By: Tina Cook
As a recovering addict, I have had many bottoms. Just when I thought there was no further down to go, I would drop another notch. What I have learned through experience is that bottoms are not really locations, they are a state-of-mind. If they were merely places, situations, or consequences, I might not have stayed homeless for 2 separate multiple-year periods in my life. I certainly wasn’t raised that way and I always, to an extent, knew how to escape. But, there are many who do not know what it is like to live anywhere else; they can’t click their heels together with closed eyes and recite, “There’s no place like home.” Because if the bottom is a location, they are home and life has assured them that there is no way of escape.
Though I did not always grasp the gravity of it, I was born blessed. I was not a trust-fund baby or born with a silver spoon in my mouth, but I can easily look back and see that I got way too many yeses and very few noes as a child.
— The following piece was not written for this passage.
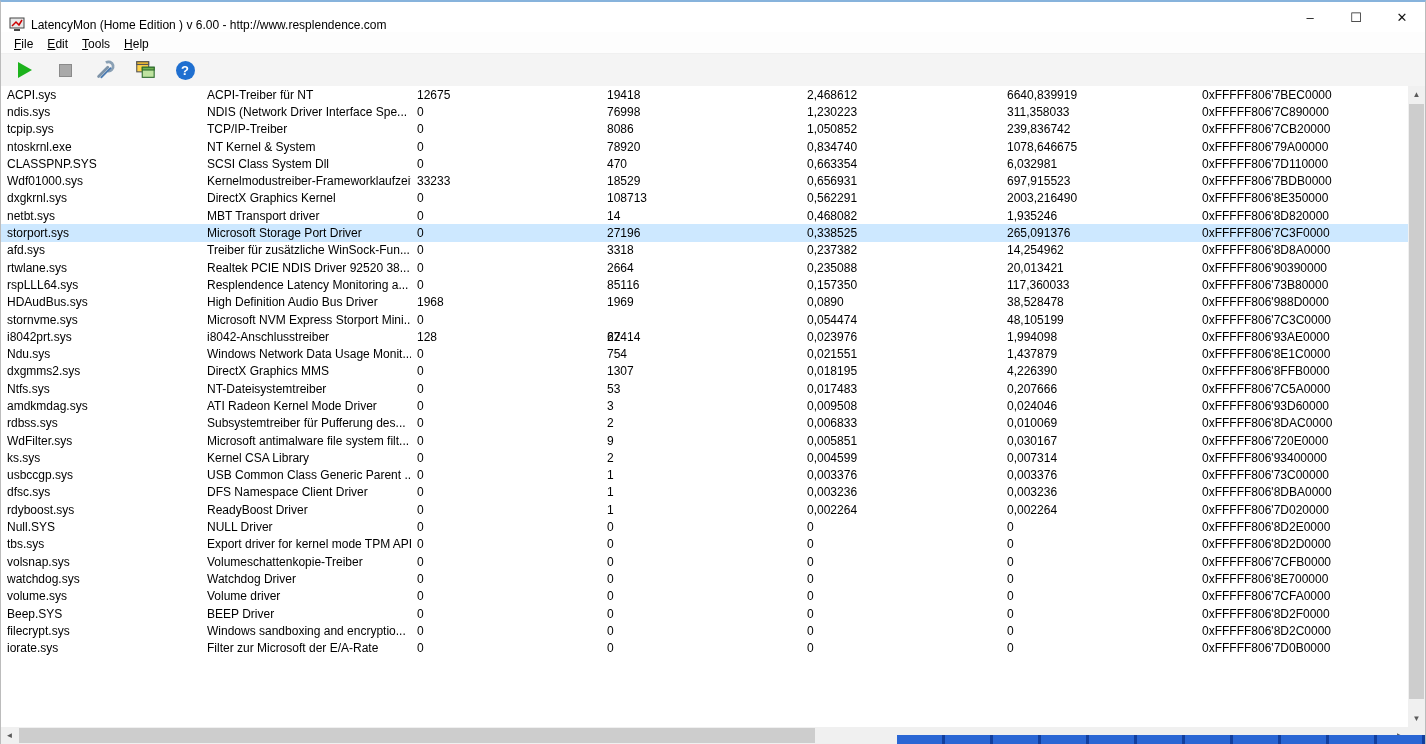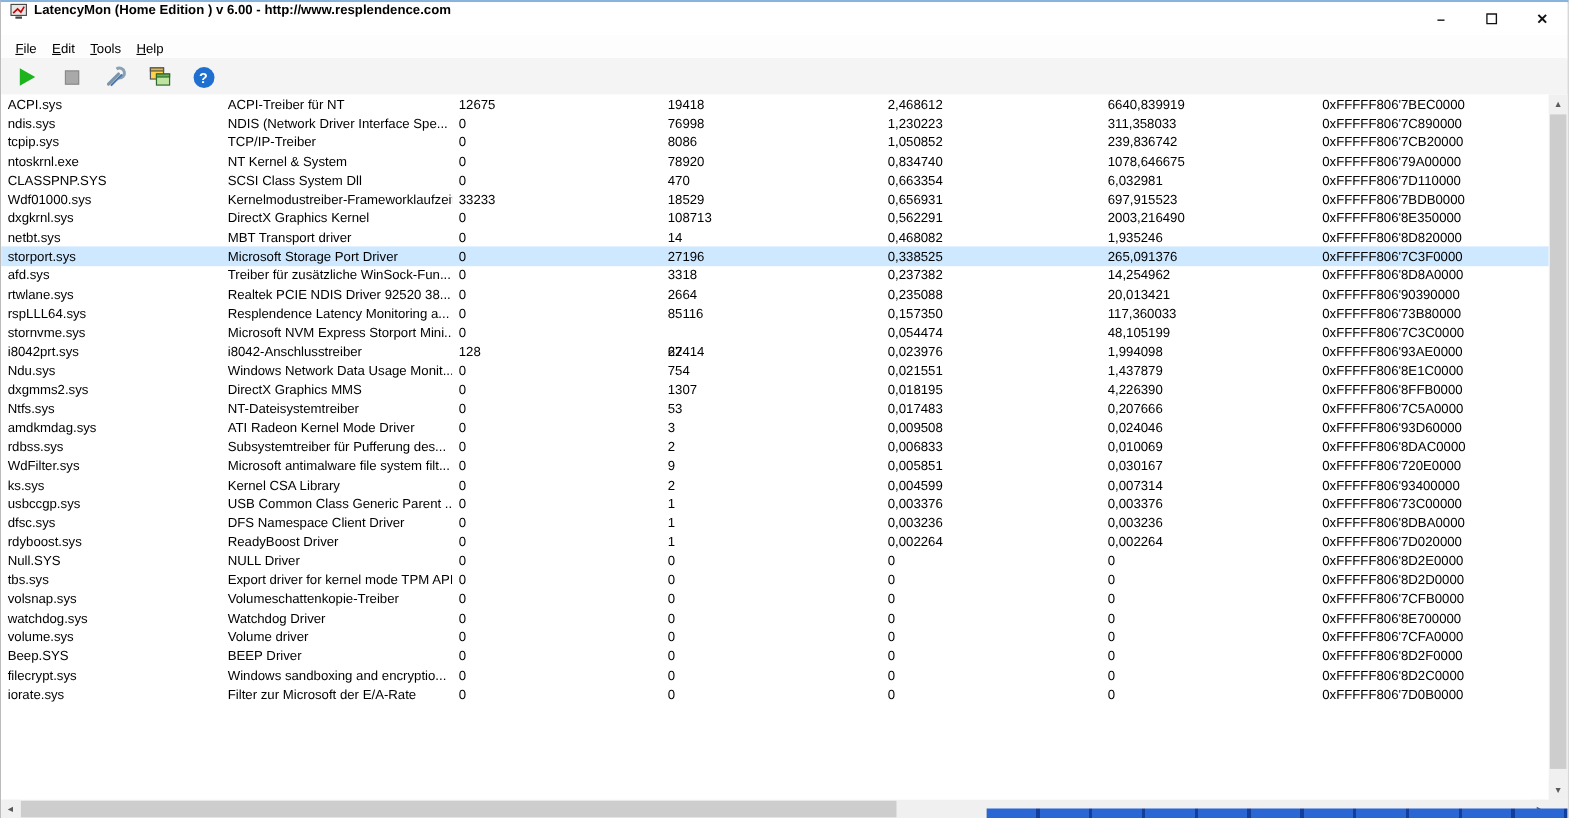"LatencyMon (Home Edition ) v" .titlebar { align-items: flex-start -> flex-end; font-weight: bold -> none }
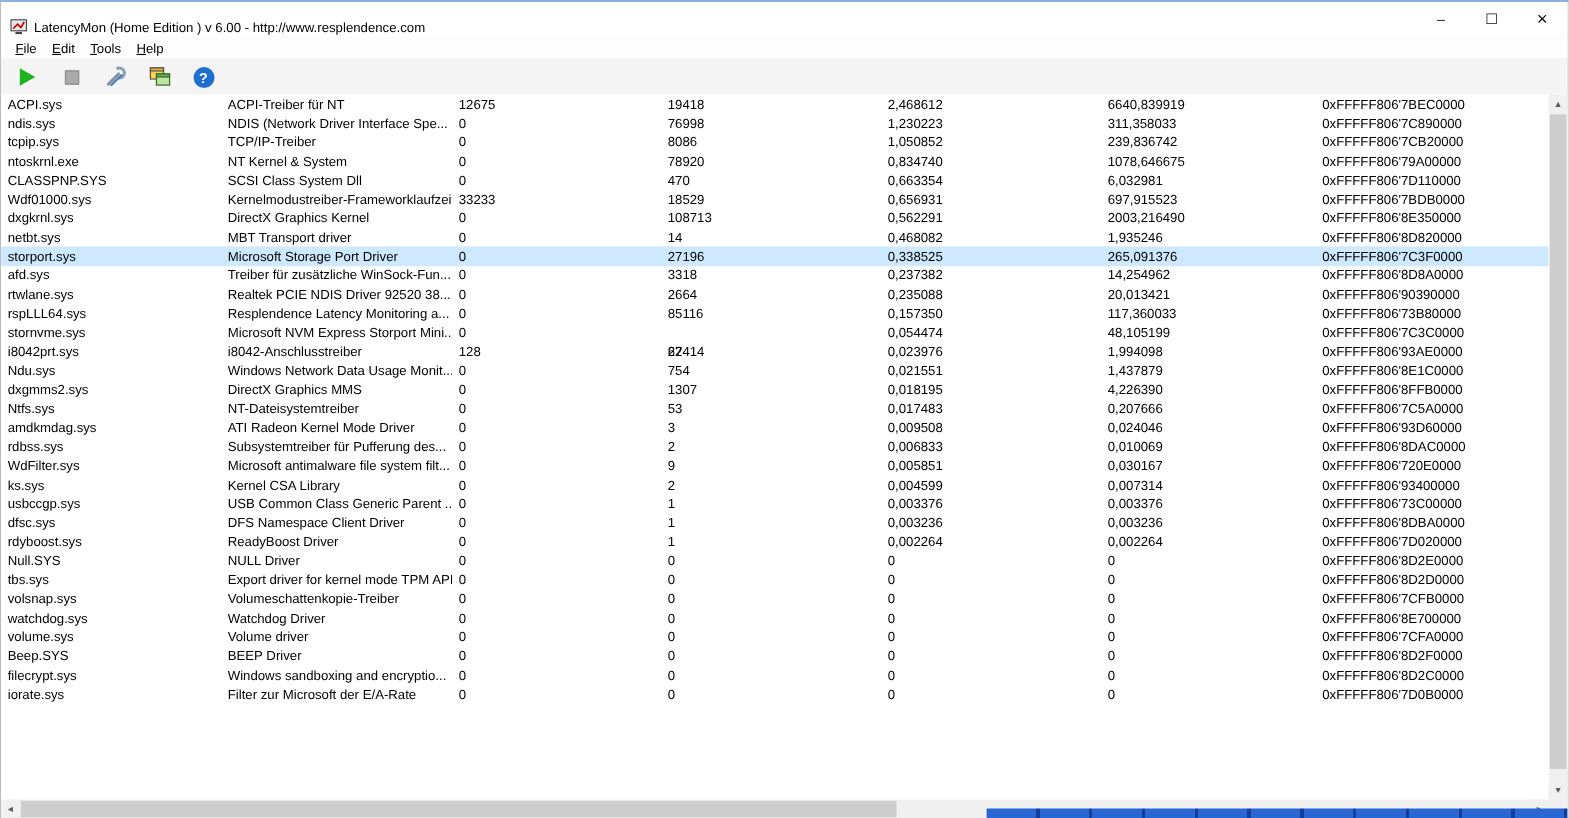"HDAudBus.sys" div.tr { html: none -> <div> <div>HDAudBus.sys</div> <div>High Definition Audio Bus Driver</div> <div>1968</div> <div>1969</div> <div>0,0890</div> <div>38,528478</div> <div>0xFFFFF806'988D0000</div> </div> }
Though I am sorry for the pain my life of addiction caused others, I am so thankful that today, I fully embrace how fortunate I was for my raising; even the tragic things are not so tragic in comparison to the lives of so many.
The second period in my life that rendered me homeless really changed my mind and heart about, well…everything. I would like to explain that being homeless does not necessarily mean I slept or lived outside. I don’t recall more than a handful of times ever sleeping outside or somehow not finding a roof to sleep under. When I could scrap up the money to rent a room AND still get high, I stayed in roach infested, run-down motels. In the better days gone by, I would figure a way to rent them by the week and stay there selling drugs and other things illegal until it got hot (police), and I would move on to the next sleazy motel in the drug circuit. At some point, I would always end up incarcerated. My mama and other family members have always told me that they slept best when they knew I was in jail. They were comforted to know that I was not dead, in danger, or high out of my mind; they would pray that just maybe I might decide to do something different when I was released to get my life back on track. Though in the later years, they became resolute in their unwillingness to help me or even talk to me; they were blessedly assured that I knew exactly how to escape. I knew another way of life because I had lived it; so, that certainty was rooted way down deep inside.
I don’t believe that is the case with people who come from street-life upbringings, generational poverty, etc. It always amazed me that so many ladies I was in jail with had so many visits from family and friends. They would have money for commissary and phone calls. They got mail, pictures, magazines/books, and any other privileges that we were allowed. Their families would pay for legal fees and show up in court. If there was any way to bond them out, they did that, too. It was a world foreign to me because my family never, ever bonded me out of jail. They certainly did not make my life seem like a party while I was there. Though they did write and visit a little in the early years of my addiction, they did not EVER do so during my relapse after 10 years in recovery; in fact, they disowned me. This alone tells me the difference in state-of-mind involved. It was acceptable to go to jail/prison by these people; in my world, it was very unacceptable.
I have discovered since I’ve been sober the past few years many insightful things surrounding my experience while living in the street world. I had wondered many times why I remained an outcast, and was hurt over and over by people I was good to and tried to look out for. I now believe with all my heart it’s because no matter what I did or how I behaved, I did not belong there and it showed. I was an outcast! I always had something they didn’t have…a choice. I remember asking my drug-dealer one time when I was going through a particularly low period, “Do you ever think about getting out and doing something better with your life?” I saw so much potential in this man, so much personality, style, and a great business mind. It seemed logical to me that he would want more. But, his answer was a simple, “No,” with a look like he didn’t know what I meant. It has now become clear to me that for him, what he was doing was his better life.
Many things, such as this, along with experiences in my own life, have helped me realize that the bottom is not a place you hit. It is a place that hits you in one way or another. For some, it’s the first time they lose control, miss work, sleep with a stranger, or get arrested. For others, it takes more than that, like losing a family, a job/career, sleeping with someone for money, or going to jail over and over, etc. And, then for others, it is somewhere you are born and need tremendous help to get out of. Regardless of what it is, there is a way of escape, because the Bible tells us so in many, many ways.
I like to think that God allowed me to go through every single thing I went through so I could be transformed. Do I think He predestined me to travel that road of pain and agony causing others pain as well? No, but He has turned my ashes into roses…my pain into purpose. (Isaiah 61:3) I have lived among those held captive; those who were born into a hopeless state-of-mind. I grew to love them because I saw them; many of them took me in and cared for me during some dark days in my life. Now, I want to be a hand of hope reaching into the bottom where they are trapped… showing them that I may not live on the streets anymore, but I have not forgotten…that the same hope and choice I have always had, is there for them as well. Treatment is available to anyone that wants it in today’s society; salvation always has been. I want to help as many as I can to click their heels together and find a new way of life and an eternal home. I want to be a beacon of light to those who live on the streets, so I can help them escape right alongside me!